Although she is an ordained Zen priest, and author of the splendid book Tell Me Something About Buddhism: Questions and Answers for the Curious Beginner, Manuel does not identify her meditation on race, sexuality, and gender as Buddhist. Yet the Dharma (teachings) is present throughout her work. Shakyamuni Buddha was not a Buddhist. I have read that he simply referred to his disciples as dhammiko (followers of dharma). The Dharma is just wisdom. It can be found anywhere and everywhere. No religion or philosophy, Eastern or Western, has a monopoly on wisdom.
As a dhammiko, Manuel is rightly annoyed by the avoidance of this issue in our sanghas, our spiritual communities:
Even though it has been said that we can awaken right where we are, in the very bodies we inhabit, on this planet upon which we walk, we still speak of awakening as if it happens somewhere outside of our particular embodiment in time and space. The silence regarding race, sexuality, and gender in spiritual literature may create the illusion that all is well in our spiritual communities, or that speaking of our unique embodiment in terms of race, sexuality, and gender is not necessary. When the subject is tabled for discussion in spiritual communities, the tension is palpable, and our inability to approach it honestly gives rise to frustration, grief, humiliation, guilt, numbness, blindness, fear, and rage.
Buddhism teaches the impermanence of all objects in our ordinary experience. That includes the body. Unlike most writers on spiritual subjects, Manuel phenomenologically grounds her meditation there, for the dark body in which [she] walks is aging in a youth-oriented society. That body, our impermanent and aging flesh, is the third term between consciousness and the world, mediating all of our perceptual experience. It is the costume that tabernacles consciousness, the temporary clothing that allows others to sometimes enslave us with their eyes. For this reason Manuel refuses to acquiesce to the polite, often well-meaning tendency in American sanghas and convert-Buddhist communities to pretend that physical differences do not matter and are not worthy of discussion. On spiritual paths, we are told, We are not our bodies. This is correct from the standpoint of absolute truth (paramrtha-satya). But it is not true for our daily, lived-experience on the plane of relative or conventional truth (samvtti-satya) in a diverse, multi-racial society where so many suffer from the three poisons of desire (or greed), ignorance, and hatred.

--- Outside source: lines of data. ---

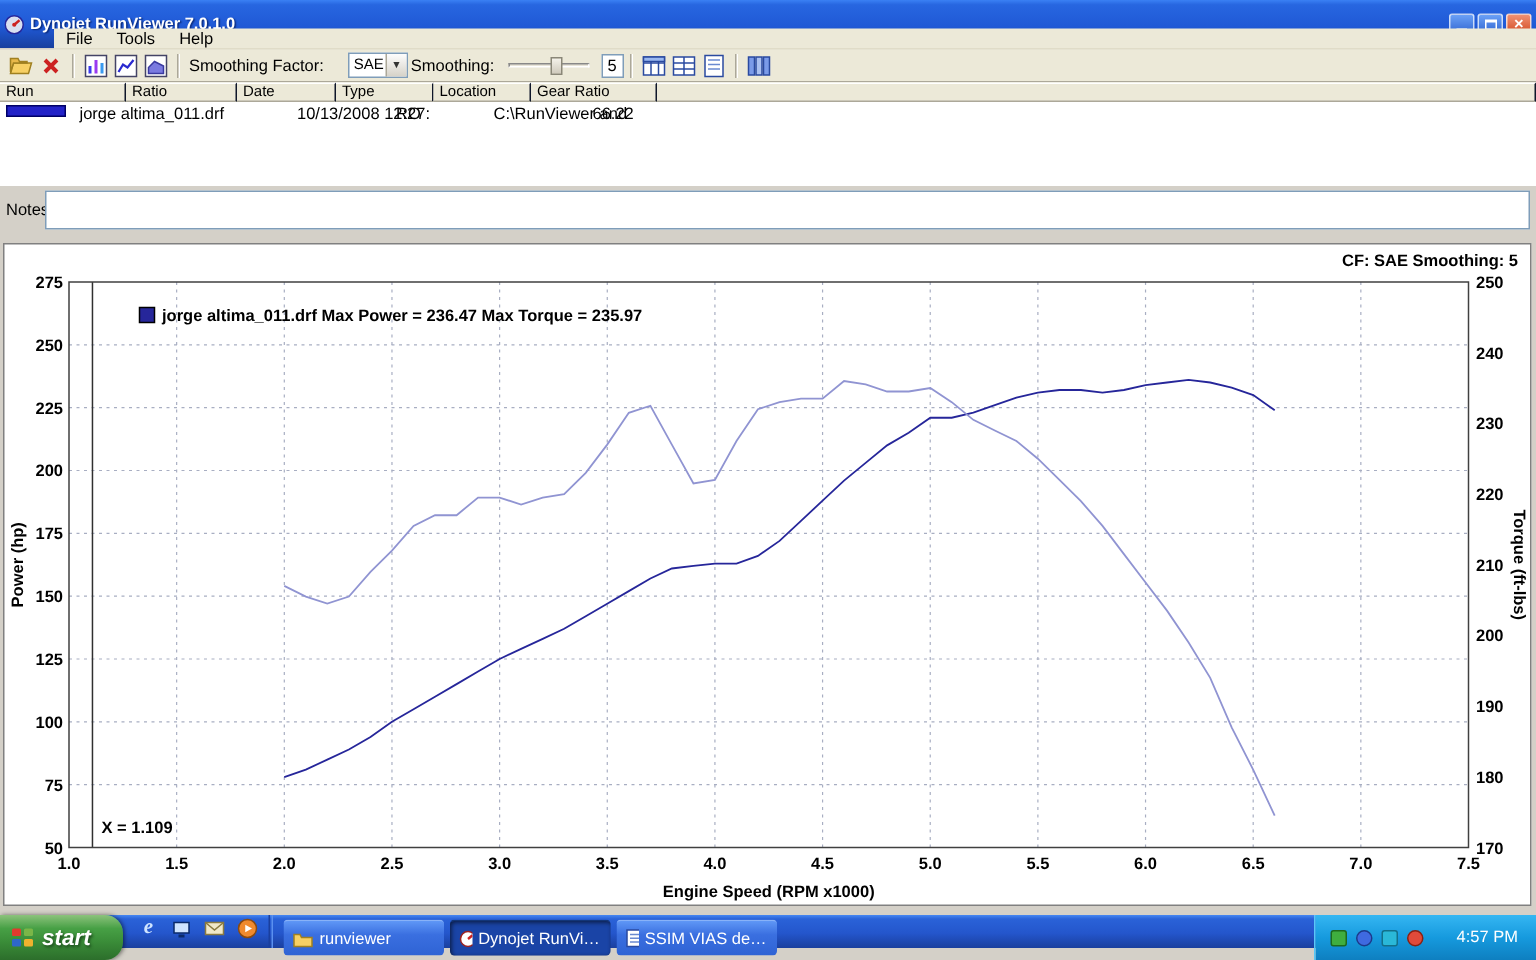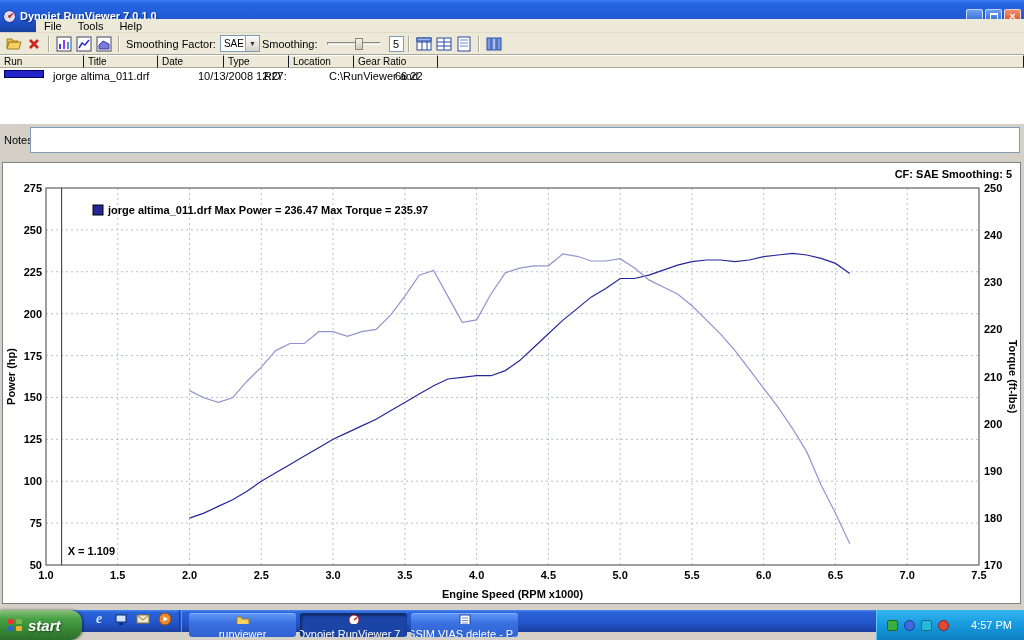"SAE" .combo { margin-left: none -> 12px }
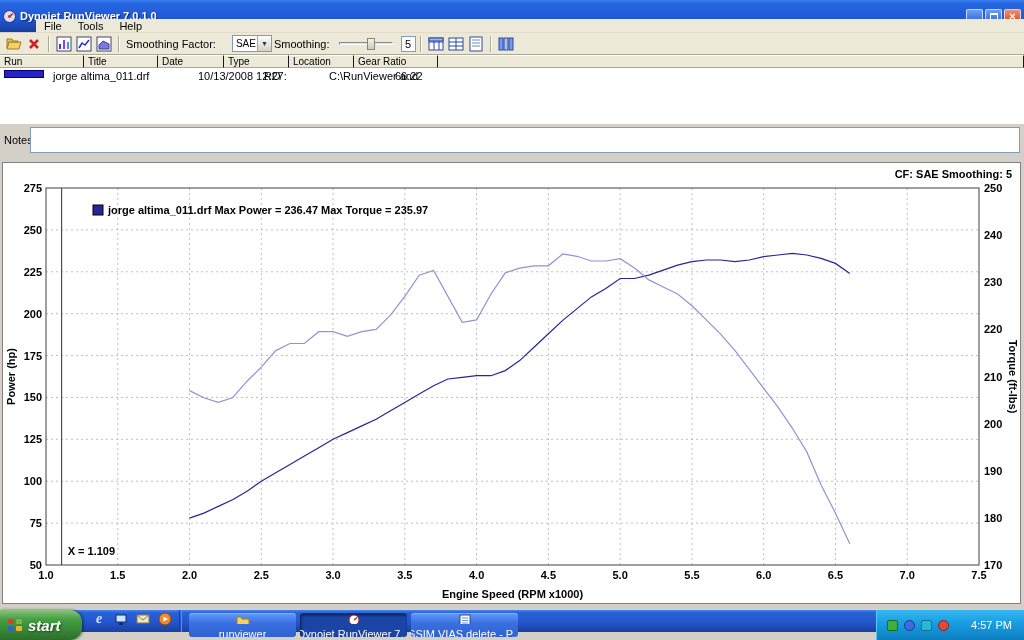"Title" div.hcell { text: Title -> Ratio }
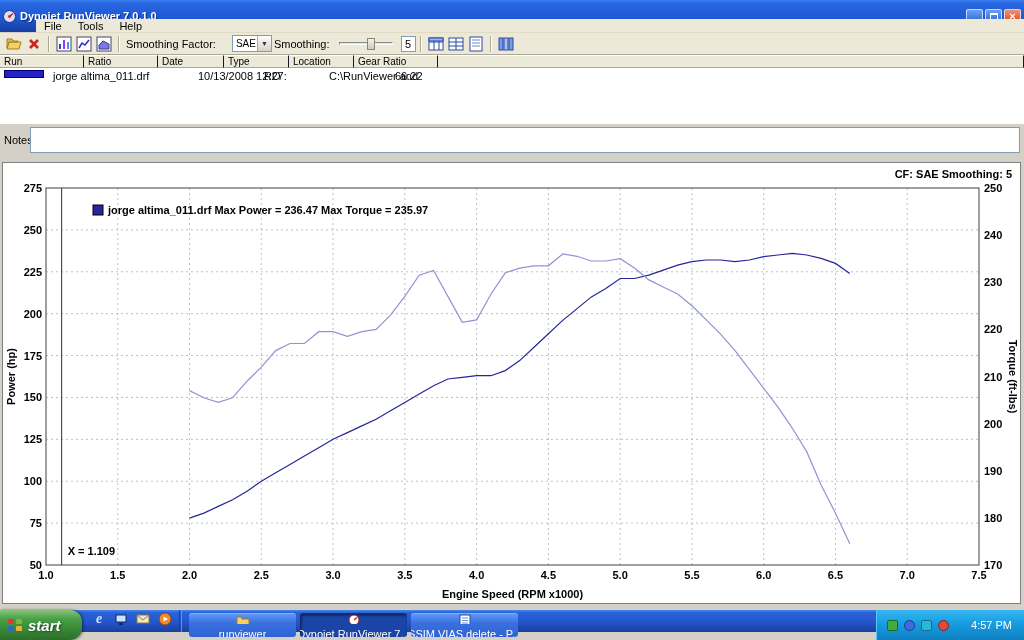"runviewer" .tbtn { flex-direction: column -> none }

Therefore, Manuel is compelled to ask, If the categories of race, sexuality, gender are illusions or social constructs then what is the tension and ultimate hatred that arises? How are these things both present and absent? What relationship does race, sexuality, and gender have with spirit? How can we be both tender and liberated? What chases some away from this topic and draws others towards it?